»»

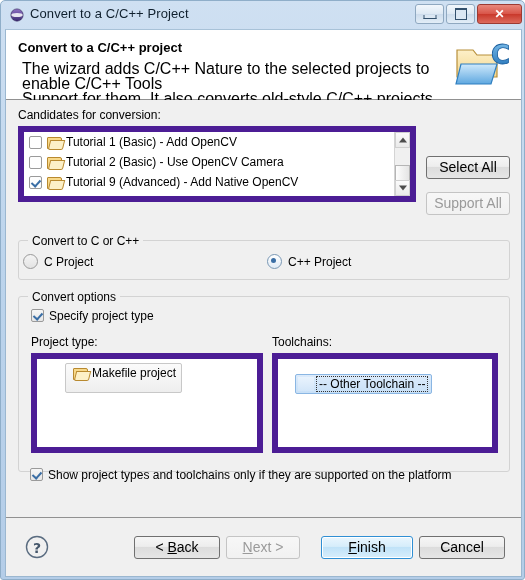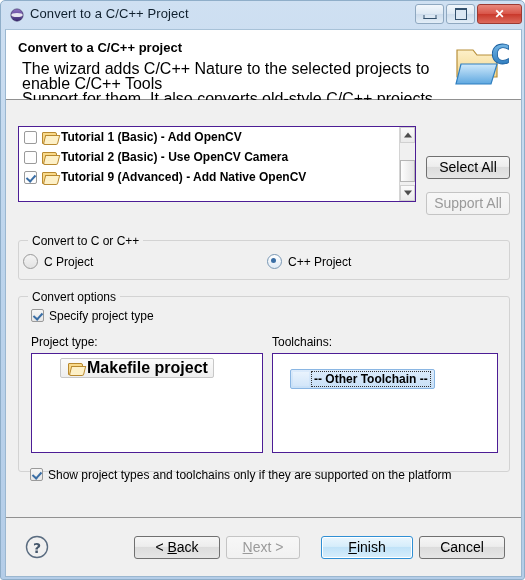--- a/index.html
+++ b/index.html
@@ -442,6 +442,7 @@
 
     <div class="body">
 
+      <div class="lbl" style="left:12px; top:8px;">Candidates for conversion:</div>
 
       <div class="listbox" style="left:12px; top:26px; width:398px; height:76px;">
         <div style="position:absolute; left:0; top:0; width:381px; height:100%; overflow:hidden;">

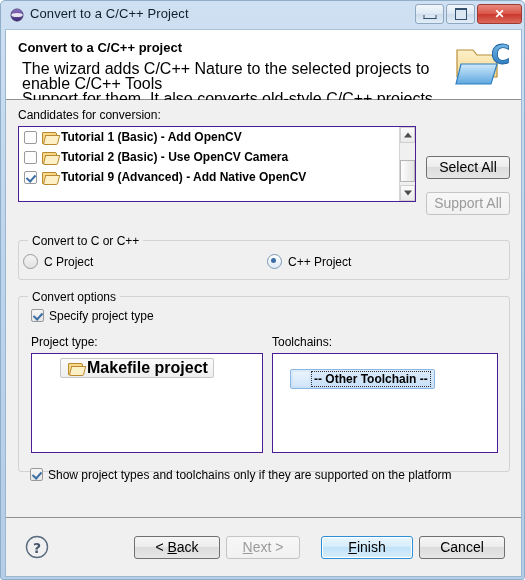--- a/index.html
+++ b/index.html
@@ -168,8 +168,7 @@
     position: absolute;
     box-sizing: border-box;
     background: #ffffff;
-    border: 1px solid #4c1d95;
-    font-weight: bold;
+    border: 6px solid #4c1d95;
   }
   .list-row {
     display: flex;

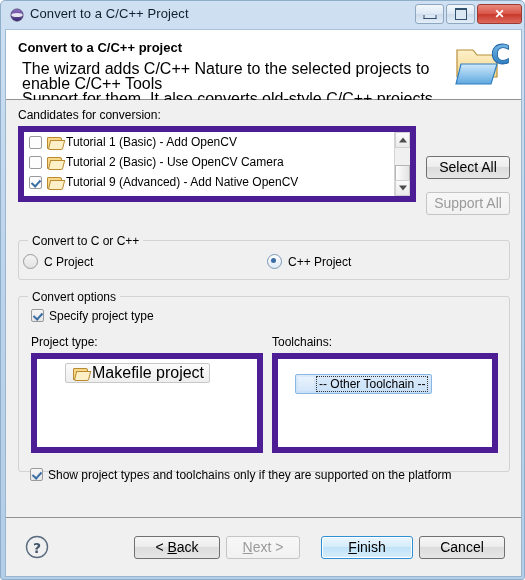--- a/index.html
+++ b/index.html
@@ -349,11 +349,11 @@
     display: inline-flex;
     align-items: center;
     height: 18px;
-    padding: 0 5px 0 2px;
+    padding: 0 5px 10px 2px;
     background: linear-gradient(to bottom,#fbfbfb,#eeeeee);
     border: 1px solid #c8c8c8;
     border-radius: 2px;
-    font-size: 16px;
+    font-size: 12px;
     white-space: nowrap;
   }
   .item-sel {

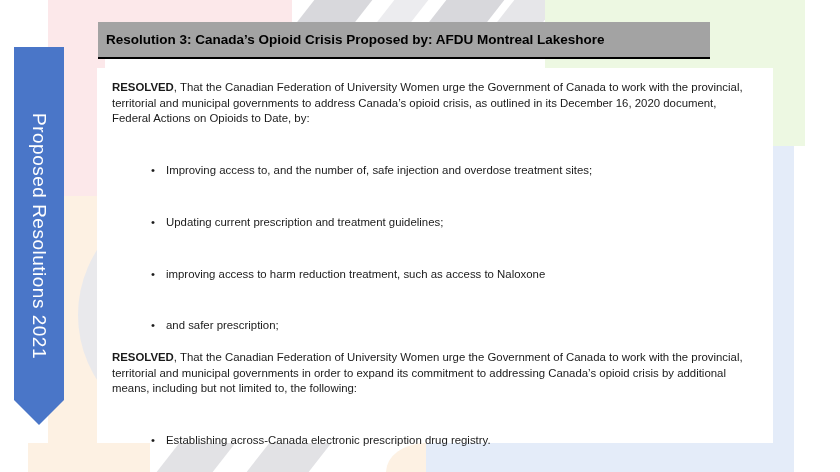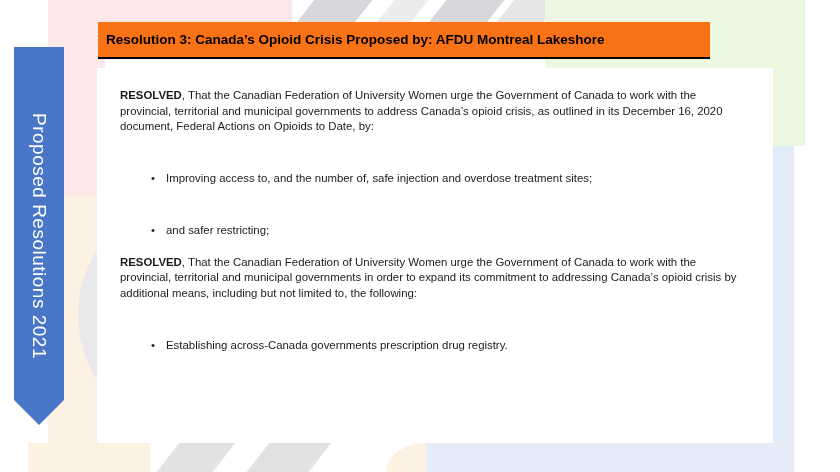--- a/index.html
+++ b/index.html
@@ -44,7 +44,7 @@
 
   
   .title-bar {
-    left:98px; top:22px; width:612px; height:37px; background:#f97316;
+    left:98px; top:22px; width:612px; height:37px; background:#a3a3a3;
     border-bottom:2px solid #000000; box-sizing:border-box;
     display:flex; align-items:center; padding-left:8px;
     font-size:13.5px; font-weight:bold; color:#000000; white-space:nowrap;

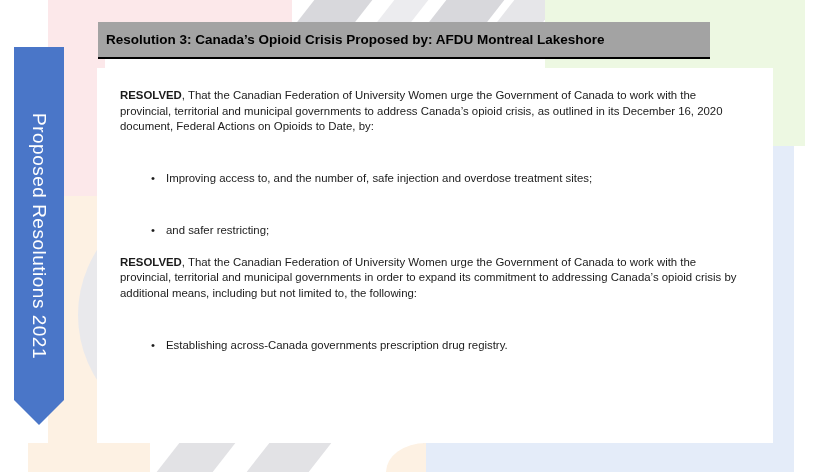--- a/index.html
+++ b/index.html
@@ -58,7 +58,7 @@
     font-size:11.4px; line-height:15.7px; color:#1a1a1a;
     z-index:2;
   }
-  .content-box p { margin:12px; }
+  .content-box p { margin:4px; }
   .para2 { margin-top:16px !important; }
   ul.bullets { margin:0; padding:0 0 0 58px; list-style:none; }
   ul.bullets li { position:relative;margin-top:36px; }

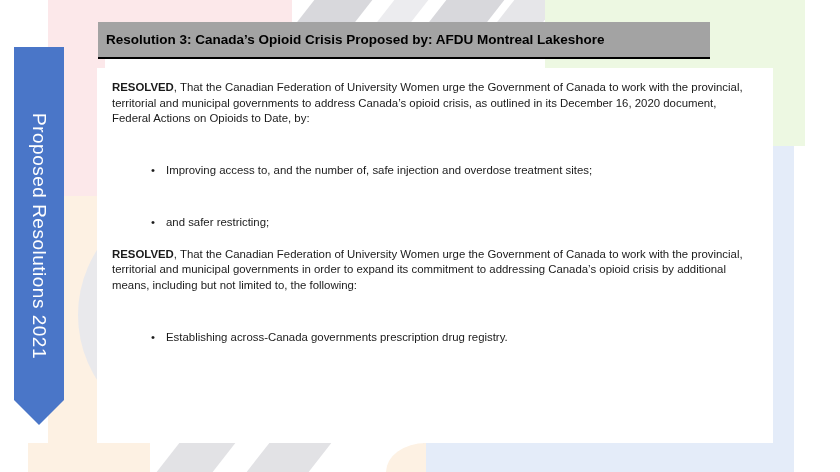--- a/index.html
+++ b/index.html
@@ -101,6 +101,7 @@
     <p><strong>RESOLVED</strong><span>, That the Canadian Federation of University Women urge the Government of Canada to work with the provincial, territorial and municipal governments to address Canada’s opioid crisis, as outlined in its December 16, 2020 document, Federal Actions on Opioids to Date, by:</span></p>
     <ul class="bullets">
         <li>Improving access to, and the number of, safe injection and overdose treatment sites;</li>
+        <li>Updating current prescription and treatment guidelines;</li>
         <li>and safer restricting;</li>
       </ul>
 

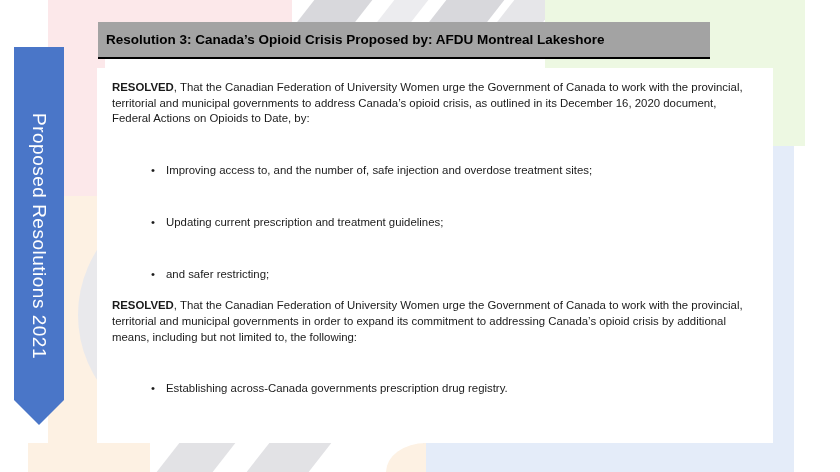--- a/index.html
+++ b/index.html
@@ -102,6 +102,7 @@
     <ul class="bullets">
         <li>Improving access to, and the number of, safe injection and overdose treatment sites;</li>
         <li>Updating current prescription and treatment guidelines;</li>
+        <li>improving access to harm reduction treatment, such as access to Naloxone</li>
         <li>and safer restricting;</li>
       </ul>
 

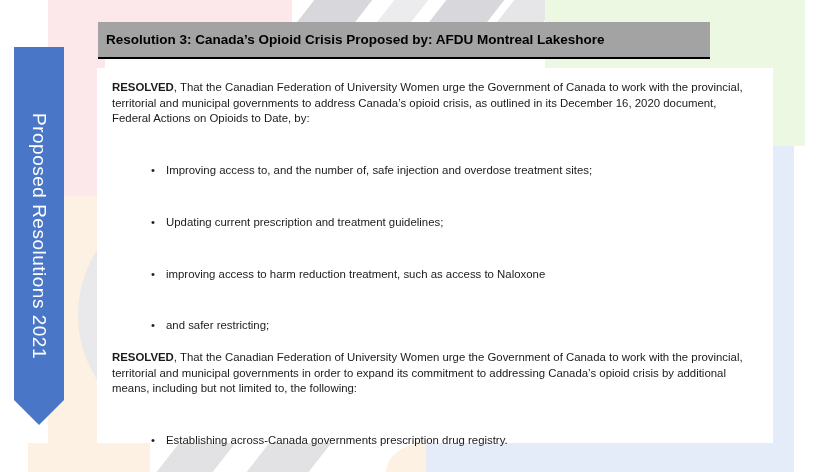--- a/index.html
+++ b/index.html
@@ -103,7 +103,7 @@
         <li>Improving access to, and the number of, safe injection and overdose treatment sites;</li>
         <li>Updating current prescription and treatment guidelines;</li>
         <li>improving access to harm reduction treatment, such as access to Naloxone</li>
-        <li>and safer restricting;</li>
+        <li>and safer prescription;</li>
       </ul>
 
     <p class="para2"><strong>RESOLVED</strong><span>, That the Canadian Federation of University Women urge the Government of Canada to work with the provincial, territorial and municipal governments in order to expand its commitment to addressing Canada’s opioid crisis by additional means, including but not limited to, the following:</span></p>

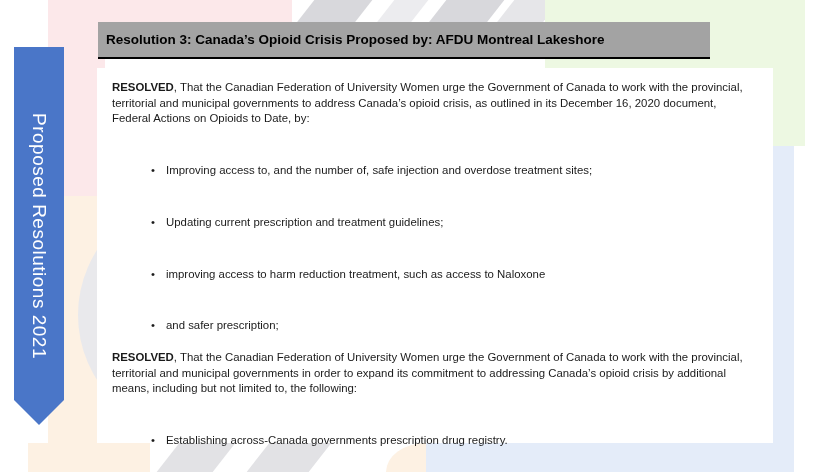--- a/index.html
+++ b/index.html
@@ -108,7 +108,7 @@
 
     <p class="para2"><strong>RESOLVED</strong><span>, That the Canadian Federation of University Women urge the Government of Canada to work with the provincial, territorial and municipal governments in order to expand its commitment to addressing Canada’s opioid crisis by additional means, including but not limited to, the following:</span></p>
     <ul class="bullets">
-        <li>Establishing across-Canada governments prescription drug registry.</li>
+        <li>Establishing across-Canada electronic prescription drug registry.</li>
       </ul>
   </div>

««

TASK DETAILS: Filter the listing down to the lines holding the word "registry", and return those.

ANSWER BELOW:
-        <li>Establishing across-Canada governments prescription drug registry.</li>
+        <li>Establishing across-Canada electronic prescription drug registry.</li>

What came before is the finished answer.